Related articles |
---|
[8 earlier articles] |
Re: A way to prevent buffer overflow exploits? eodell@pobox.com (1998-08-13) |
Re: A way to prevent buffer overflow exploits? khays@sequent.com (1998-08-16) |
Re: A way to prevent buffer overflow exploits? shriram@cs.rice.edu (Shriram Krishnamurthi) (1998-08-16) |
Re: A way to prevent buffer overflow exploits? conway@cs.mu.OZ.AU (1998-08-16) |
Re: A way to prevent buffer overflow exploits? genew@vip.net (1998-08-17) |
Re: A way to prevent buffer overflow exploits? conway@cs.mu.OZ.AU (1998-08-17) |
Re: A way to prevent buffer overflow exploits? chase@world.std.com (David Chase) (1998-08-19) |
Re: A way to prevent buffer overflow exploits? eodell@pobox.com (1998-08-19) |
Re: A way to prevent buffer overflow exploits? richard@exaflop.org (Richard Matthias) (1998-08-19) |
Re: A way to prevent buffer overflow exploits? joachim.durchholz@munich.netsurf.de (Joachim Durchholz) (1998-08-22) |
From: | David Chase <chase@world.std.com> |
Newsgroups: | comp.compilers |
Date: | 19 Aug 1998 16:15:30 -0400 |
Organization: | NaturalBridge LLC |
References: | 98-07-242 98-07-246 98-08-014 98-08-029 98-08-081 98-08-107 98-08-121 |
Keywords: | C, practice |
Thomas Charles CONWAY wrote:
> ObCompilers: Apart from someone's hacked version of gcc, what C
> compilers will insert array bounds checking for you?

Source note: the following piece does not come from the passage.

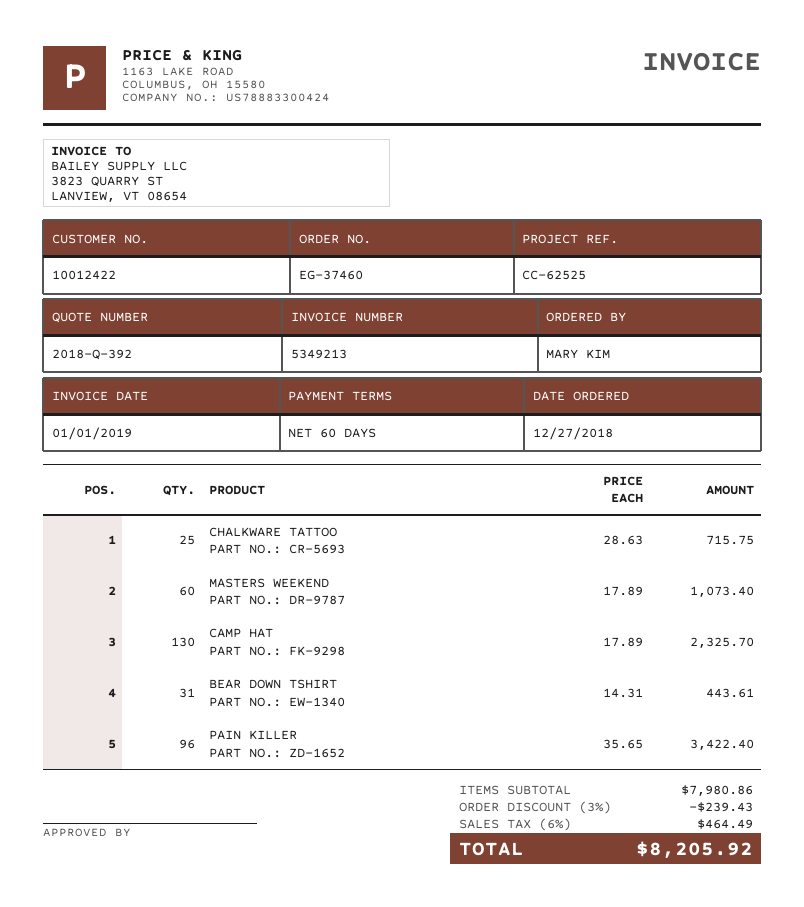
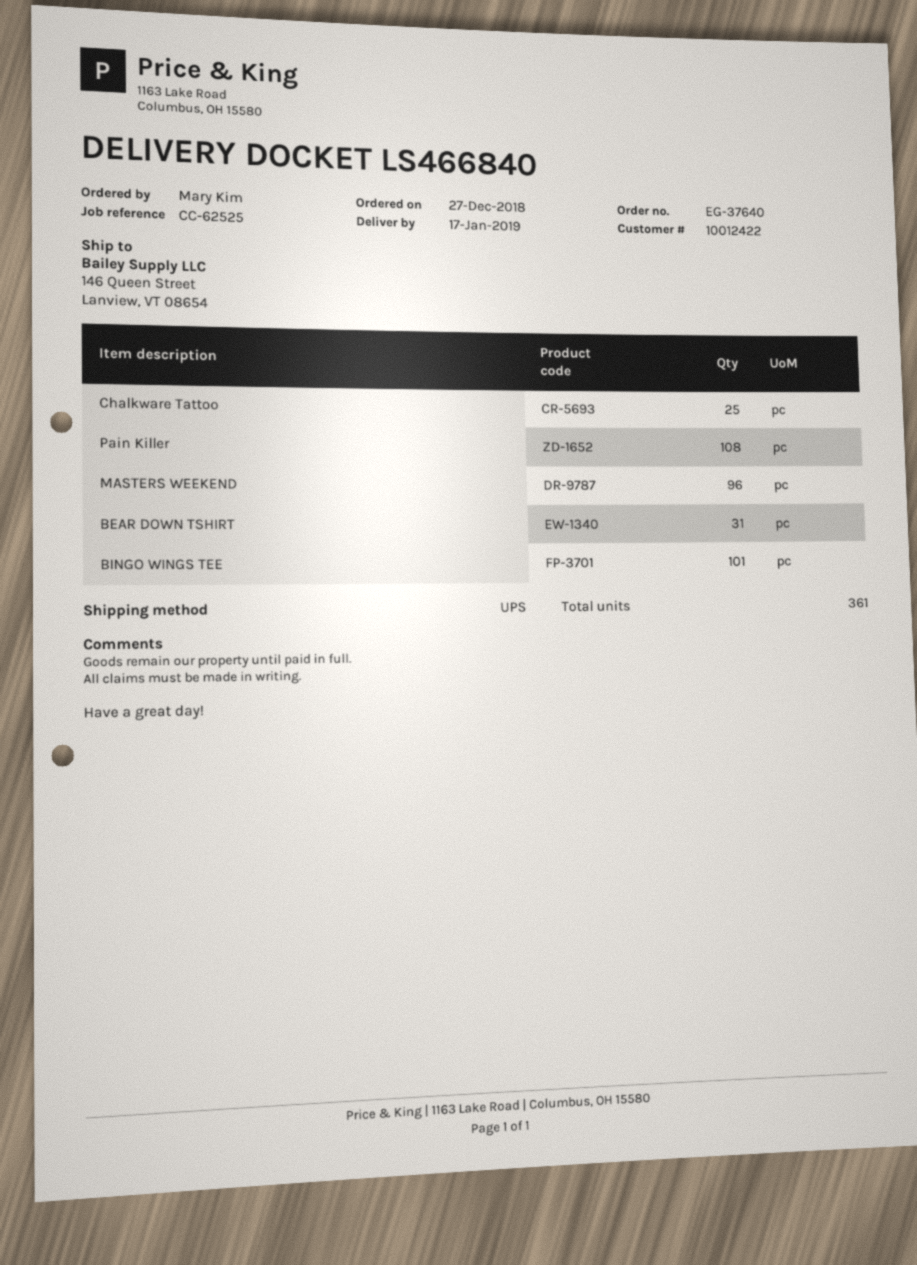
order number: EG-37460 -> EG-37640
MASTERS WEEKEND: 60 -> 96
CAMP HAT: 130 -> none
PAIN KILLER: 96 -> 108
BINGO WINGS TEE: none -> 101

> [I think that Centerline's tools did that, but I don't know what's become
> of them now that Centerline is kaput. -John]
I believe that Steve Kaufer (one of the founders) obtained the rights
to all that technology. I worked on one of those tools; it was pretty
sick what it had to do to get code checked fast, but if you didn't
look behind the curtain (and didn't spend too much time thinking about
how you could get the same level of checking *all the time* at vastly
reduced performance penalty in Modula-3), it was impressive.

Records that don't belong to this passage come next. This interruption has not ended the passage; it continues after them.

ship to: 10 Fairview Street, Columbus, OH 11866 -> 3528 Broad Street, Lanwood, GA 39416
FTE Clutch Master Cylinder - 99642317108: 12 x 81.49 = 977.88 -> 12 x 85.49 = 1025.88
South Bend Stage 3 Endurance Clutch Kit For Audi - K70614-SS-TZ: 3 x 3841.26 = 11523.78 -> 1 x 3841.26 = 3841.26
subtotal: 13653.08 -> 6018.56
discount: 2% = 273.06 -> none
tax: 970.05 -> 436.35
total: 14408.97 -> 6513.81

For reference, it checked:
C++ style rules (those Eff. C++ rules that were easy
to check mechanically).
One definition rule for C and C++, with helpful
attempts to explain what had gone wrong.
Array bounds (for all arrays, including stack and
embedded within structures).
Type casts (for variables on stack, statics, globals,
and many instances of heap variables, using some not-
too-clever inference rules from malloc idioms; C++
was easier, except for placement new).
Malloc/free new/delete new[]/delete[] matching.

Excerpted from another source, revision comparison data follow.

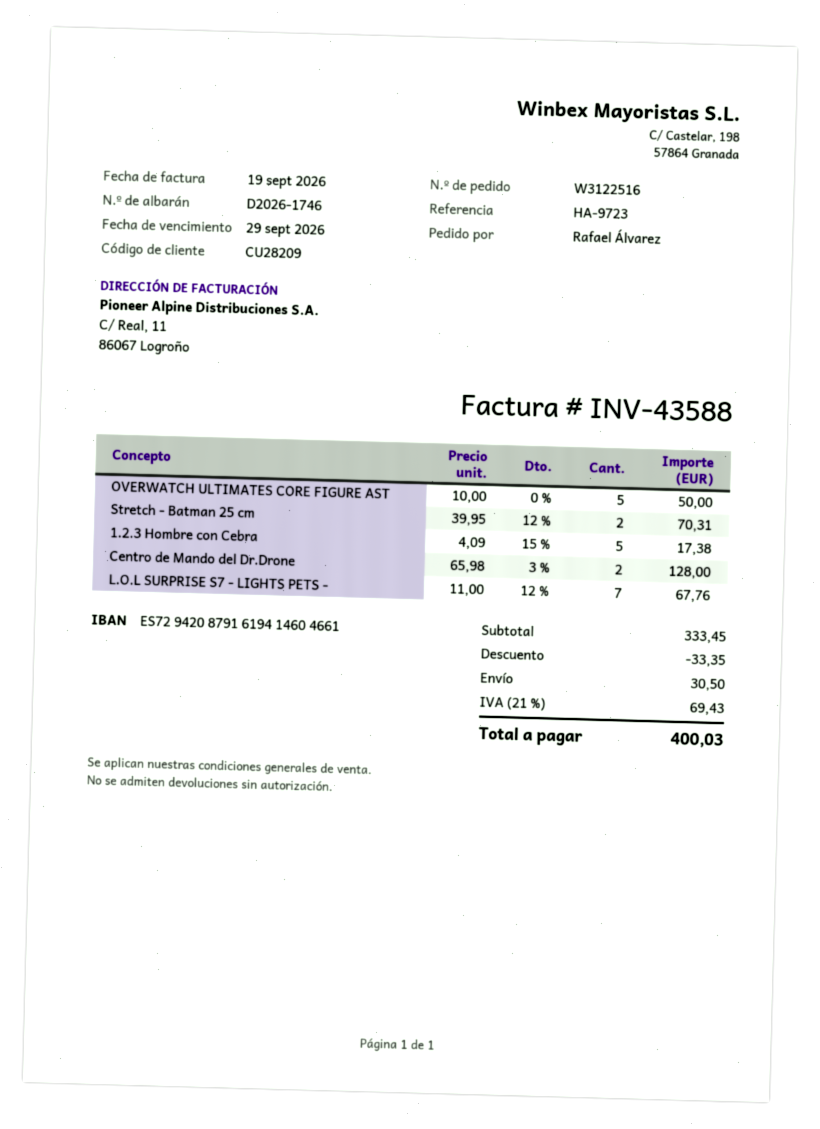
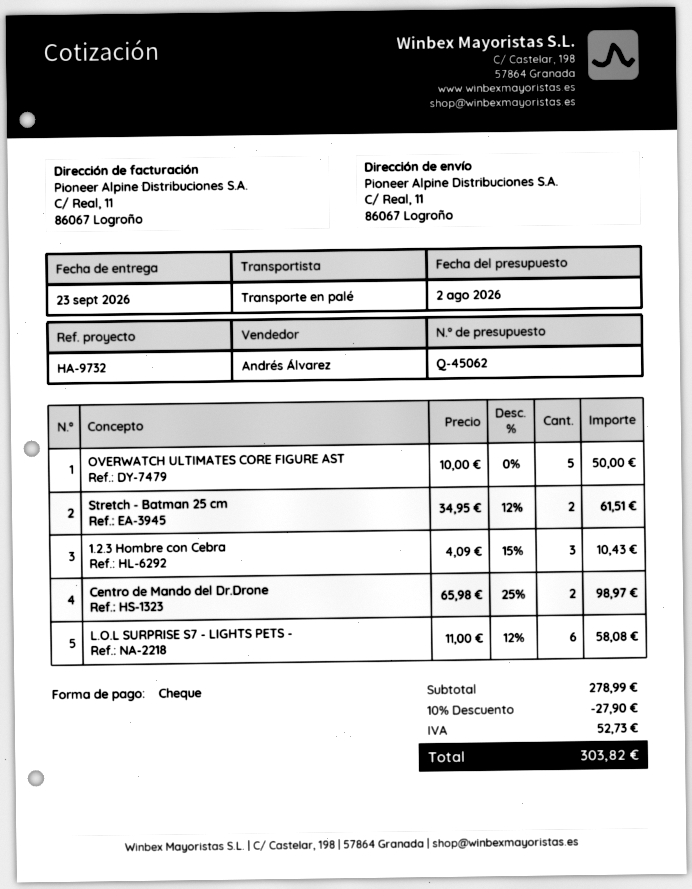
reference: HA-9723 -> HA-9732
Stretch - Batman 25 cm: 2 x 39.95 - 12% = 70.31 -> 2 x 34.95 - 12% = 61.51
1.2.3 Hombre con Cebra: 5 x 4.09 - 15% = 17.38 -> 3 x 4.09 - 15% = 10.43
Centro de Mando del Dr.Drone: 2 x 65.98 - 3% = 128.00 -> 2 x 65.98 - 25% = 98.97
L.O.L SURPRISE S7 - LIGHTS PETS -: 7 x 11.00 - 12% = 67.76 -> 6 x 11.00 - 12% = 58.08
subtotal: 333.45 -> 278.99
discount: 33.35 -> 27.90
shipping: 30.50 -> none
tax: 69.43 -> 52.73
total: 400.03 -> 303.82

Reference to dangling stack variables,
use of uninit memory.
Compatible with partially instrumented code.
All-singing-all-dancing diagnostic suppression.
(Efficiently) tolerant of threads and dynamically
loaded libraries.
There were some things that were just blessedly hard to get right.
Because it worked source-to-source and not source-to-object there were
some things that just couldn't be said in C++ and we had to punt.
And, after working on that, and trying it out on all the code we could
get our hands on, I concluded that only gzip was not buggy; everything
else contained latent bugs of varying severity.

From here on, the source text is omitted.